(Data shown Opens)
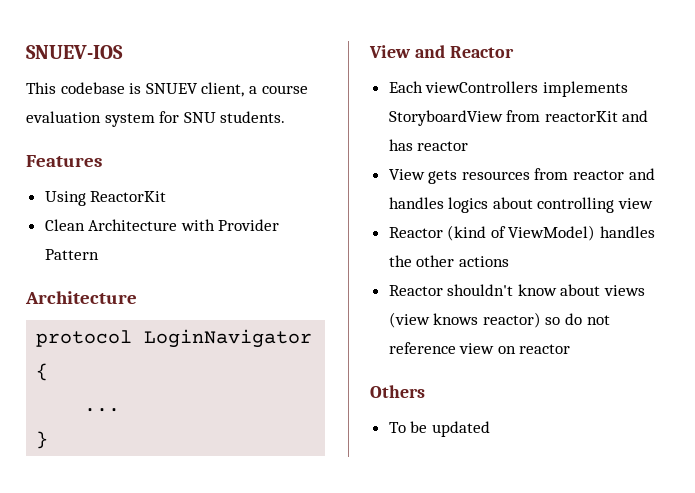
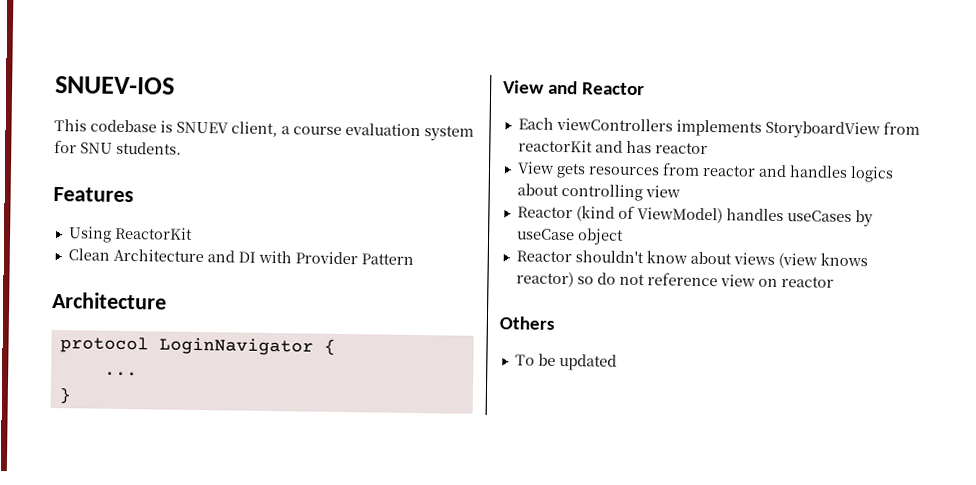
(178, 225) none -> [206,250,256,263] and DI
[388,255,509,267] the other actions -> [786,210,873,227] [516,228,624,245] useCases by useCase object

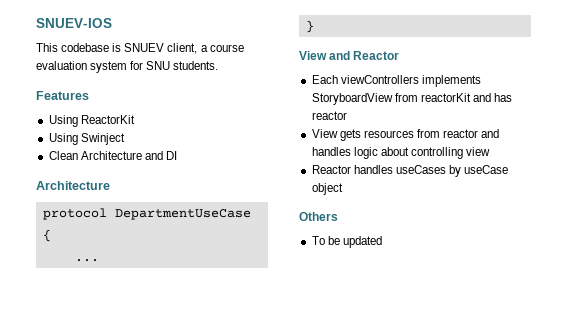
(193, 233) none -> [48,133,125,145] // Using Swinject
[257,250,414,265] with Provider Pattern -> (177, 155) none
[158,337,314,356] LoginNavigator -> [114,209,251,220] DepartmentUseCase
[849,165,894,183] logics -> [353,147,378,159] logic
[575,205,723,224] (kind of ViewModel) -> (351, 169) none
[515,250,868,269] [515,271,834,288] // Reactor shouldn't know about views (view knows reactor) so do not reference view on reactor -> (343, 189) none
(Data shown Closes)
→ Problem description: Which lines run from the one containing "[257,250,414,265] with Provider" to the end of the records? Transcribe exactly those, both ends included.

→ Result:
[257,250,414,265] with Provider Pattern -> (177, 155) none
[158,337,314,356] LoginNavigator -> [114,209,251,220] DepartmentUseCase
[849,165,894,183] logics -> [353,147,378,159] logic
[575,205,723,224] (kind of ViewModel) -> (351, 169) none
[515,250,868,269] [515,271,834,288] // Reactor shouldn't know about views (view knows reactor) so do not reference view on reactor -> (343, 189) none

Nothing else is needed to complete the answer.